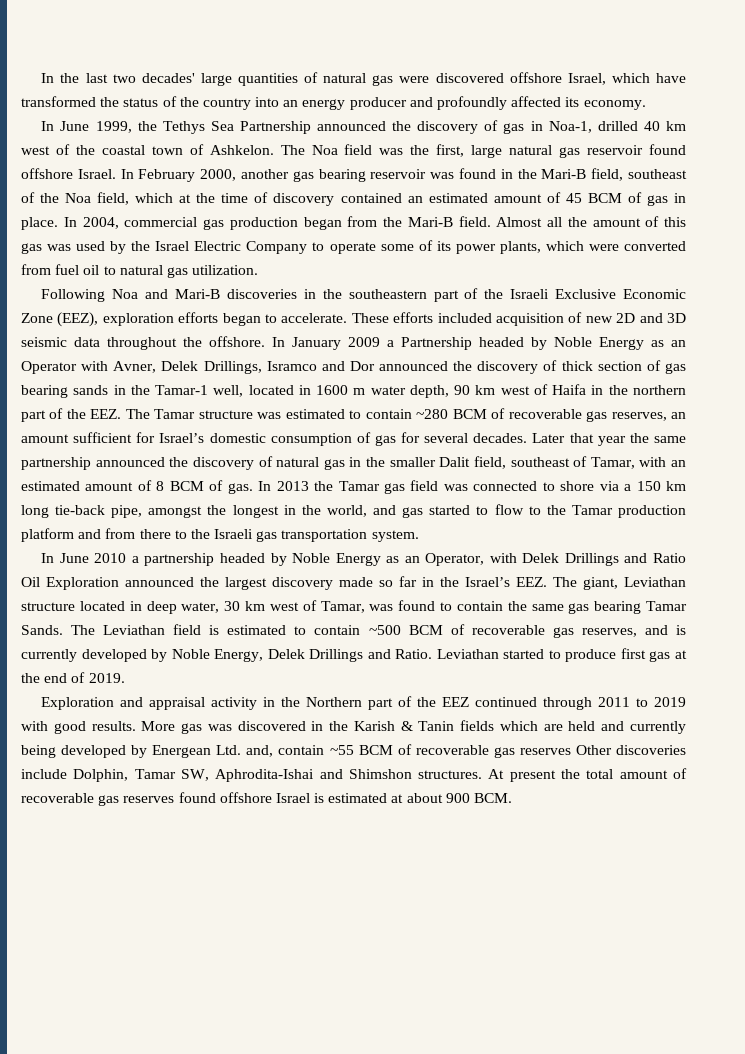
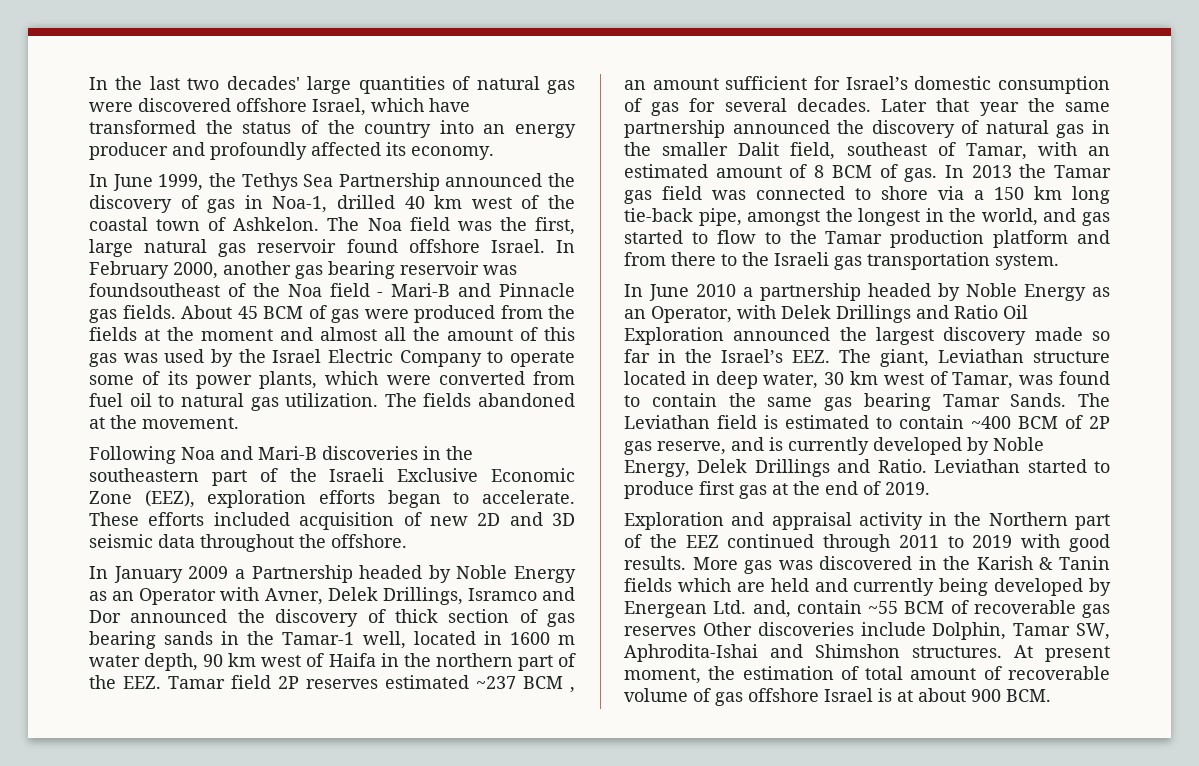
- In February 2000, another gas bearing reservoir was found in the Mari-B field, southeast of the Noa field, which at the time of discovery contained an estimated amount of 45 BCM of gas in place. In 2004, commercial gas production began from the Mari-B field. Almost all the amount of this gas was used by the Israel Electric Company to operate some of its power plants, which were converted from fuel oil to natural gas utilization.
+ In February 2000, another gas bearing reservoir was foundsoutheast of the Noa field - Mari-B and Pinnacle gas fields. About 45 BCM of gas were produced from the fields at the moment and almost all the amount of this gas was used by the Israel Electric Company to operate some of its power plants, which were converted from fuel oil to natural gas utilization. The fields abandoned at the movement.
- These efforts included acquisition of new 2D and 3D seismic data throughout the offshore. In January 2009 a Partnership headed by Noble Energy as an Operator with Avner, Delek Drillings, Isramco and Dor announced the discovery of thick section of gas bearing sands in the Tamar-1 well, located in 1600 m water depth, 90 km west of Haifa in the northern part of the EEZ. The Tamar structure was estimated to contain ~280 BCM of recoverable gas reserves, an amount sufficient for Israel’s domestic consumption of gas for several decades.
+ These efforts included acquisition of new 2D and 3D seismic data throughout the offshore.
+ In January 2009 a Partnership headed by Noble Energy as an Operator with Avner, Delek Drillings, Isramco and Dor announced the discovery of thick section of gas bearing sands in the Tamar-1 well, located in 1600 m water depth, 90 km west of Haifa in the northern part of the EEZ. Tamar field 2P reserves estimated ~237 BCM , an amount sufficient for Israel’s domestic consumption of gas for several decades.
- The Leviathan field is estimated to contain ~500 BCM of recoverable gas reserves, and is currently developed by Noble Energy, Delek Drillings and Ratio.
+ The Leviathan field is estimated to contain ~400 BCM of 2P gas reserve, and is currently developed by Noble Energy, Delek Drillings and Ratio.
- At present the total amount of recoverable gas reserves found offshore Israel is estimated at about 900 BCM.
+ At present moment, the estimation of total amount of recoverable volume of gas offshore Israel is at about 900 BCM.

§

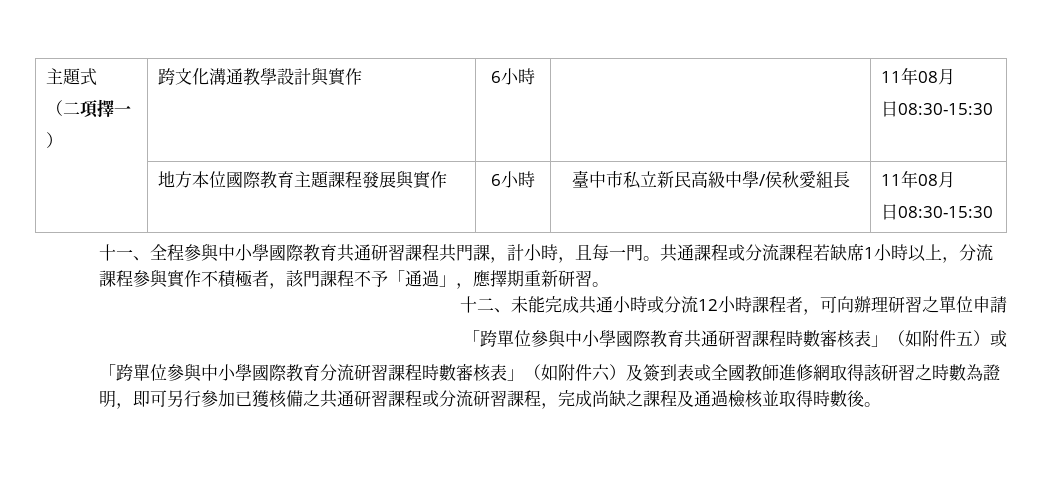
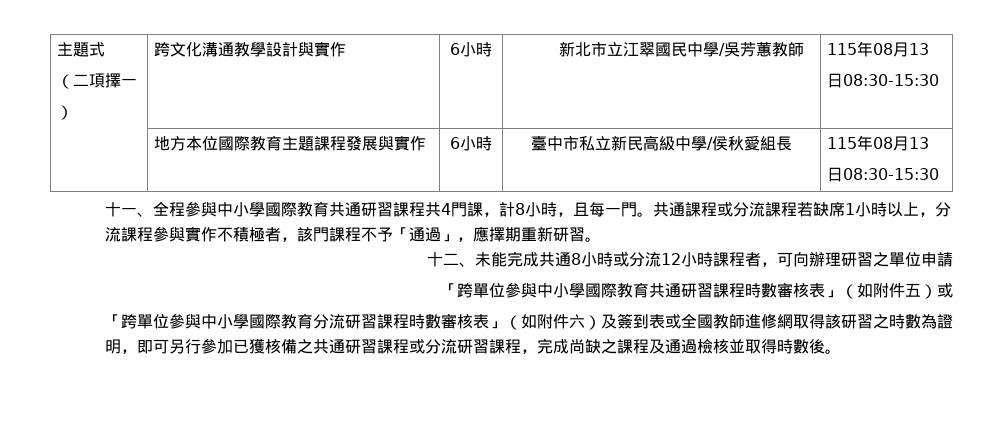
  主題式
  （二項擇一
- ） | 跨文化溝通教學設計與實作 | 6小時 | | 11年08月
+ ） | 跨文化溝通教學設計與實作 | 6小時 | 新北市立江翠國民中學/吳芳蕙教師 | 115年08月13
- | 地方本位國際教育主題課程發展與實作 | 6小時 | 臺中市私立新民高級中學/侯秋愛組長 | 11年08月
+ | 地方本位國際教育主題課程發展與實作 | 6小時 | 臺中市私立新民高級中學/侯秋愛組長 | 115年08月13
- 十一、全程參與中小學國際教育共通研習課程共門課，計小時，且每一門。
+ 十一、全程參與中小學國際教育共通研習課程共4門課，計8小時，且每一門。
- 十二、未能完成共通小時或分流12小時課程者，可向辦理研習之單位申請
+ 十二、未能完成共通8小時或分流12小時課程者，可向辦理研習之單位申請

§

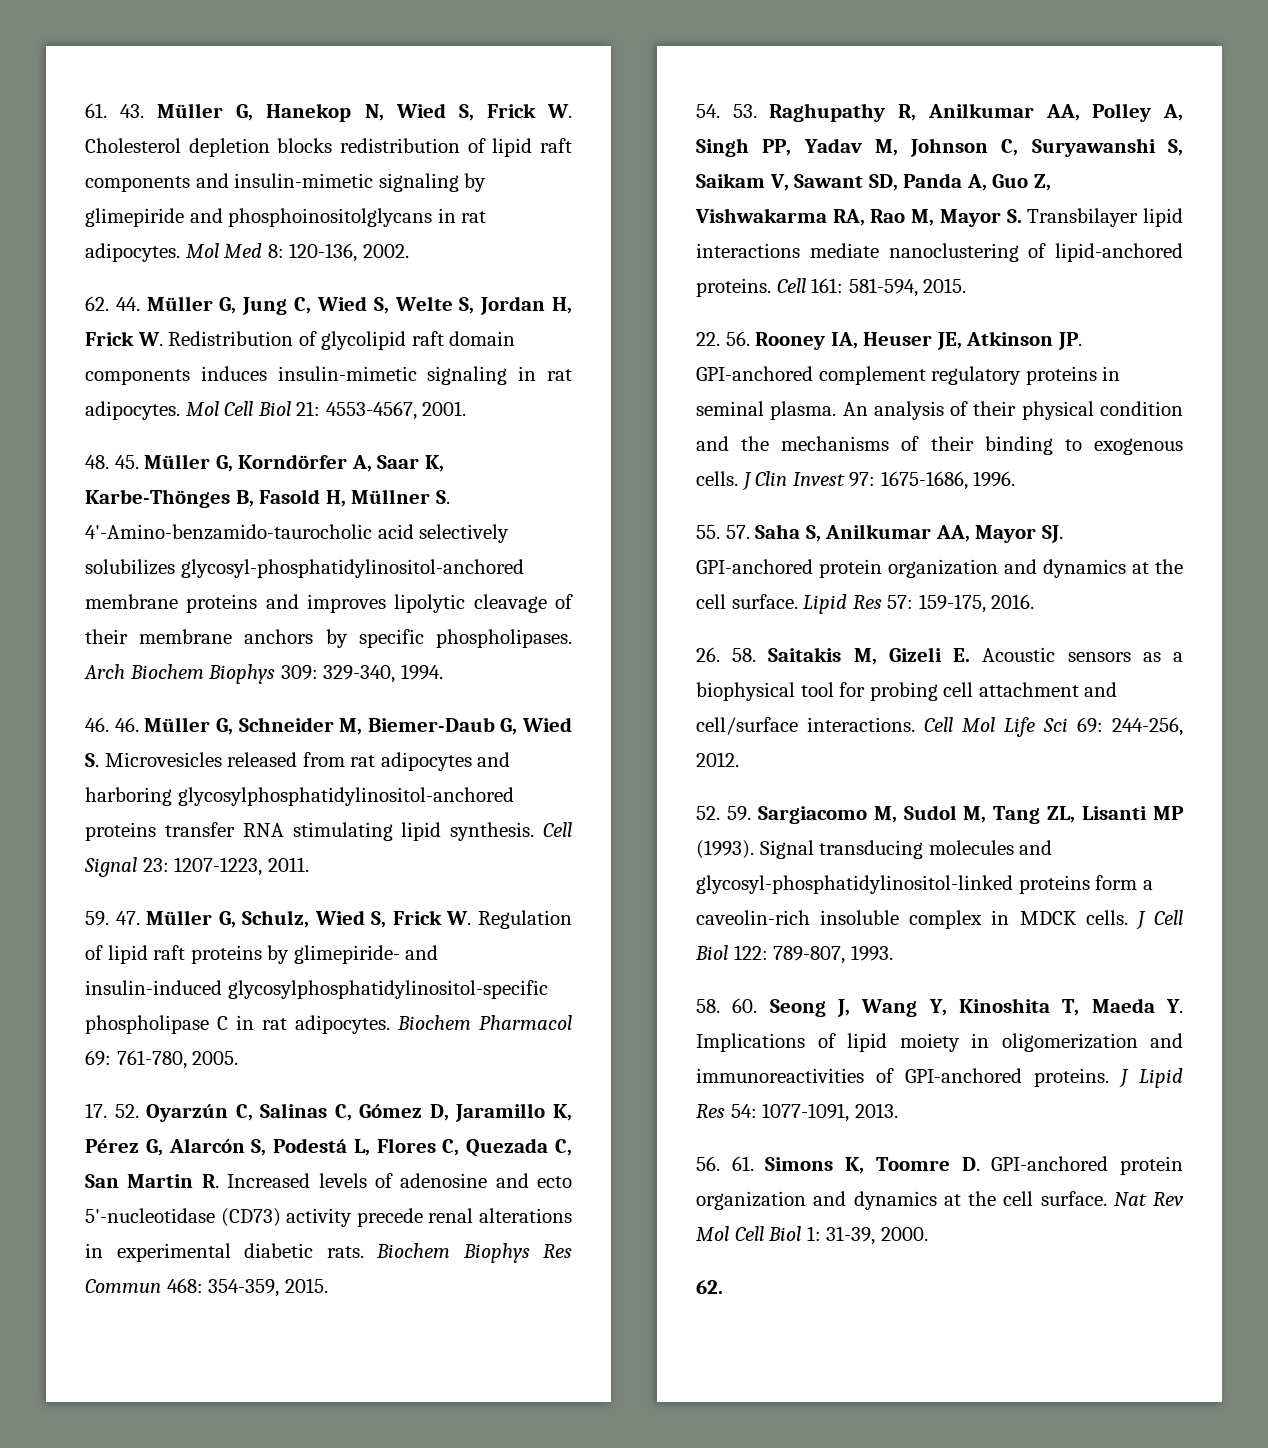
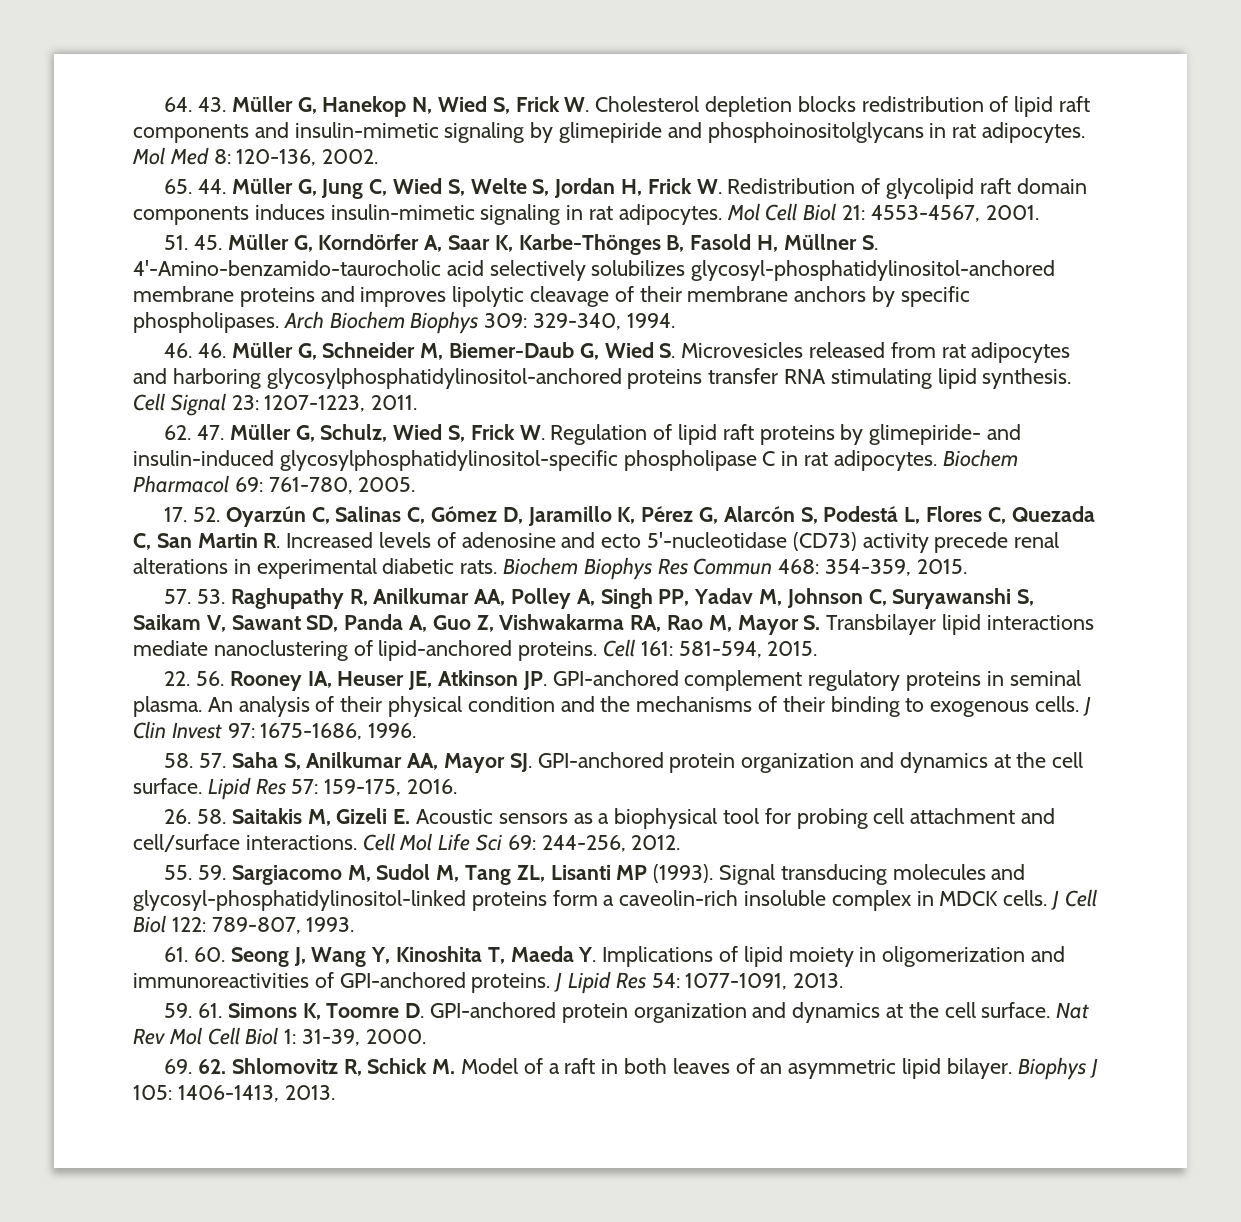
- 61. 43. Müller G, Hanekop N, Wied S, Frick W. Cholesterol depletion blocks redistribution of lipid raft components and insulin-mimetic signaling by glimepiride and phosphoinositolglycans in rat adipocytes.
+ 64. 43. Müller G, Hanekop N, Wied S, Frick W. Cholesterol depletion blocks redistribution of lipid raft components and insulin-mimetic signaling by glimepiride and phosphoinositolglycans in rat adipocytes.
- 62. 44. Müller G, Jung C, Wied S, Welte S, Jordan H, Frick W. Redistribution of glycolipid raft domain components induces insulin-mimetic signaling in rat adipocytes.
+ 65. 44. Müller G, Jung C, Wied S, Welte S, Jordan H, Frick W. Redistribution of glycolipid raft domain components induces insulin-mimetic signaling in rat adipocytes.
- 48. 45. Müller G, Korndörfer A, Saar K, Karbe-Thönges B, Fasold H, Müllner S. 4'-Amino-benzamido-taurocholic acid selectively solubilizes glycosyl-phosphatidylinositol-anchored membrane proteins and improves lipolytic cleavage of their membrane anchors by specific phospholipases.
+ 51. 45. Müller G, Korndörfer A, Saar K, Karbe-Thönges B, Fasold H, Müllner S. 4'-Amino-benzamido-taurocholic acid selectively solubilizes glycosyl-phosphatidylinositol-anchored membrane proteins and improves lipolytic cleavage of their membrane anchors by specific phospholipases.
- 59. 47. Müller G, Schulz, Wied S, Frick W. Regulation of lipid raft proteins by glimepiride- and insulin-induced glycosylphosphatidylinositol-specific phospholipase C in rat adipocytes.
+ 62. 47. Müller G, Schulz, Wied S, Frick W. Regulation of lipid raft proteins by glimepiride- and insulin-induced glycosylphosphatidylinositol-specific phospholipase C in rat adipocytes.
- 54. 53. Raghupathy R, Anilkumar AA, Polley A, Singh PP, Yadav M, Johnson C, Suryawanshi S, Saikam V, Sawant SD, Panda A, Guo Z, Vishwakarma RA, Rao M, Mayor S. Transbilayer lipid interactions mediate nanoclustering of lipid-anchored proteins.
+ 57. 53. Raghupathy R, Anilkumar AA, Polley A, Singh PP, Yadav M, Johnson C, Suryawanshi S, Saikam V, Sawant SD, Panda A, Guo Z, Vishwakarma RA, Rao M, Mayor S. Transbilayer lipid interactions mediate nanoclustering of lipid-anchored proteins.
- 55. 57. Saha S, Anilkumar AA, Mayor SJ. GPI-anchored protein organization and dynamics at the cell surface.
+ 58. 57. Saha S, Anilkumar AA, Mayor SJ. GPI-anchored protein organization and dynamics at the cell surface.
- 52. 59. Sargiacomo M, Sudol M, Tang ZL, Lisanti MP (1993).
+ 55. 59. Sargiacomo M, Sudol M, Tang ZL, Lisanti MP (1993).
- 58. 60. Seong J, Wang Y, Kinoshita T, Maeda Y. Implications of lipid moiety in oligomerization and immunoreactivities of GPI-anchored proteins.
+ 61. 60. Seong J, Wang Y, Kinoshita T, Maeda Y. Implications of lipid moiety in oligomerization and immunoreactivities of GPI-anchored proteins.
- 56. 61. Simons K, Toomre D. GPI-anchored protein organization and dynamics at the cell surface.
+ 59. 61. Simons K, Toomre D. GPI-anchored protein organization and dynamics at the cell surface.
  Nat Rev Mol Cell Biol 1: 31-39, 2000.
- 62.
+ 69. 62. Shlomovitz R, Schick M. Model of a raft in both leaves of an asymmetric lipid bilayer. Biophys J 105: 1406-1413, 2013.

§

Work order: If a line in the records above has the word "solubilizes", copy it out.

Exercise result:
- 48. 45. Müller G, Korndörfer A, Saar K, Karbe-Thönges B, Fasold H, Müllner S. 4'-Amino-benzamido-taurocholic acid selectively solubilizes glycosyl-phosphatidylinositol-anchored membrane proteins and improves lipolytic cleavage of their membrane anchors by specific phospholipases.
+ 51. 45. Müller G, Korndörfer A, Saar K, Karbe-Thönges B, Fasold H, Müllner S. 4'-Amino-benzamido-taurocholic acid selectively solubilizes glycosyl-phosphatidylinositol-anchored membrane proteins and improves lipolytic cleavage of their membrane anchors by specific phospholipases.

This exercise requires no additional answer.